By Lily Bermudez // May 6, 2026

On April 8, 2026, Deep Tech at Duke hosted an AI Infrastructure Working Group headlined by remarks from Provost Alec Gallimore with a keynote presentation by Catherine Hunt Ryan, President of Bechtel’s Manufacturing & Technology. Her presentation, titled “Deploying AI Infrastructure at Scale: A Perspective from Engineering & Construction,” offered a rare vantage point of those at the forefront of building necessary AI infrastructure. Through five critical challenges, Hunt Ryan made a compelling case that the physical and commercial realities of AI infrastructure are outpacing the frameworks the industry currently uses to deliver it and closing that gap requires a shift in how we think about AI development as a whole. 

 

Challenge 1: AI Infrastructure is a System, Not a Building

Hunt Ryan’s central provocation was deceptively simple: “This is not your grandfather’s data center.”1 AI infrastructure is no longer just a data center; it is a mega-integrated system that encompasses power generation, water treatment, substations, backup power, carbon capture, and cooling infrastructure, all working in concert with the computing facility itself.2 What began as a cloud data center connected to a substation is evolving into a campus rivaling the complexity of a major industrial facility, potentially complete with small modular reactors, combined cycle gas turbines, and wastewater treatment.3 

For students at Duke who might be accustomed to thinking about AI in terms of software, algorithms, and occasionally chips, this framing is a useful corrective. The intelligence of AI systems runs on physical infrastructure, and the decisions made today about how to build infrastructure will shape the trajectory of the technology for decades. As Hunt Ryan explained, the decisions made early in design regarding cooling architecture, rack density, power compatibility, and electrical load assumptions propagate through a system whose site and shell may stand for thirty or forty years, even as the IT hardware inside it is replaced every four to six years.4 She framed this as a three-layer lifecycle problem with long-lived physical assets, medium-cadence facility systems forced to adapt faster by AI's density demands, and rapidly refreshing IT hardware. Allow misalignment within those layers, and the costs compound quickly.5 Hunt Ryan’s presentation served as a reminder that AI computation is a megaproject and should be viewed as an interconnected system—not just a building. 

 

Challenge 2: Capital Intensity is New to Software-Minded Market

For an industry built on software, where marginal costs approach zero and scale is achieved through replication rather than construction, the physical demands of AI infrastructure represent a novel challenge.
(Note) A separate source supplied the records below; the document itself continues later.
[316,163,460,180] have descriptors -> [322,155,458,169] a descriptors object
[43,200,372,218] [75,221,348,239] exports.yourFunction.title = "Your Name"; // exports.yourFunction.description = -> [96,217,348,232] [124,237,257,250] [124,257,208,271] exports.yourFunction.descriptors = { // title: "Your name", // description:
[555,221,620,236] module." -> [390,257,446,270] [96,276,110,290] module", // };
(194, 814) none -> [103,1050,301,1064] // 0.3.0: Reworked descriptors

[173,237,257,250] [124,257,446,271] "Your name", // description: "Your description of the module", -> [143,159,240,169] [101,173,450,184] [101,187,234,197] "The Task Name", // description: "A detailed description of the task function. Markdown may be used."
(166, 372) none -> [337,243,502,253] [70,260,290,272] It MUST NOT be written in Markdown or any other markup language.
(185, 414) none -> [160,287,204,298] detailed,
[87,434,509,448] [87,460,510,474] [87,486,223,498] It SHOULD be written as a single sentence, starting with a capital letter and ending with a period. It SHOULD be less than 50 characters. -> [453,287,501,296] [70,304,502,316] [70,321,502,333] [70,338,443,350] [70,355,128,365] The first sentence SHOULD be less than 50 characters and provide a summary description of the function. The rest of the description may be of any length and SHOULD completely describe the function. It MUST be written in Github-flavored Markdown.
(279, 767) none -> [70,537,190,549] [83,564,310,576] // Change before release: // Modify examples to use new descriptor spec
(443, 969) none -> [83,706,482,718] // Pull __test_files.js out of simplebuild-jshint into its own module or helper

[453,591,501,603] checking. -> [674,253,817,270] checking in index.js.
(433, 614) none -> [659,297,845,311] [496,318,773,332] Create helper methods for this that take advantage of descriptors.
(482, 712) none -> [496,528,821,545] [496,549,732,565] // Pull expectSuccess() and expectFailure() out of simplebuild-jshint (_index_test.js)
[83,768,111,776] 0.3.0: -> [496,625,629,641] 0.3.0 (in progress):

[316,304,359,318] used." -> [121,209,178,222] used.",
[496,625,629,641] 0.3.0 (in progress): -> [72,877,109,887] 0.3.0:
Hunt Ryan offered figures that illustrate the scale of the shift. Specifically, a single gigawatt of AI compute requires roughly $15 billion in engineering, procurement, and construction costs, plus approximately $35 billion in chips.6 The same gigawatt of dedicated power generation adds more than $2 billion in additional engineering, procurement, and construction (EPC) costs.7

The workforce implications are equally striking. A one-gigawatt AI data center may require more than 5,000 craft professionals at peak construction and around 500 field professional staff.8 That figure is one that requires regional labor market planning, workforce development pipelines, and procurement strategies that must begin years before a shovel breaks ground. Rebecca Kujawa, CEO of Zerra Partners, later reinforced this point from an energy perspective, noting that states such as North Carolina are only beginning to grapple with what it means for the energy system when customers shift from being capital-light to capital-intensive at this scale.9 The permitting requirements alone for hyperscaler facilities present a degree of complexity that regulators and utilities are still working to understand.10 Hunt Ryan similarly observed that hyperscalers accustomed to scaling through software deployments now carry “more concrete on their balance sheets than a construction company.”11 The companies sponsoring these systems are learning, sometimes uncomfortably, that physical assets require a different set of competencies than software products.

 

Challenge 3: Speed is the Strategic Variable—and the Hardest Problem

Hunt Ryan’s data on the financial stakes of construction timelines reframed how I think about the urgency surrounding AI infrastructure. A one-gigawatt AI data center generates – using a rather conservative estimate - an estimated $29 million in daily revenue once operational.12 That is more than a semiconductor fab, an LNG train, a major airport, or a copper mine. She noted that a six-month shift in schedule, in either direction, can swing more than two billion dollars in cumulative revenue impact.

Yet, as Hunt Ryan made clear, the commercial frameworks and operating models governing how these facilities get built have not caught up to that reality. Contracts are still being negotiated, risk is being allocated, and projects are being staffed using frameworks designed for a slower-moving industrial world. The speed premium is real and quantifiable, but the institutional response to it is not. This gap between what the technology market demands and what the construction industry can deliver is not purely an engineering problem. It is a coordination problem, a commercial problem, and in some respects, an educational one—one that Hunt Ryan argued will not be solved by any one discipline acting alone.

 

Challenge 4: AI Infrastructure Has to Expect Change

As AI continues to push the demand for power and cooling design, physical infrastructure must be built not just to serve today’s AI workloads, but to accommodate the workloads of the next generation of hardware, which will be denser, hotter, and hungrier for power. Hunt Ryan cited Masayoshi Son of SoftBank, who observed that computing components will need to be refreshed roughly every five years, at an estimated cost of $300 million each time.13 At a multi-gigawatt campus scale, cumulative refresh spend can reach tens of billions per cycle.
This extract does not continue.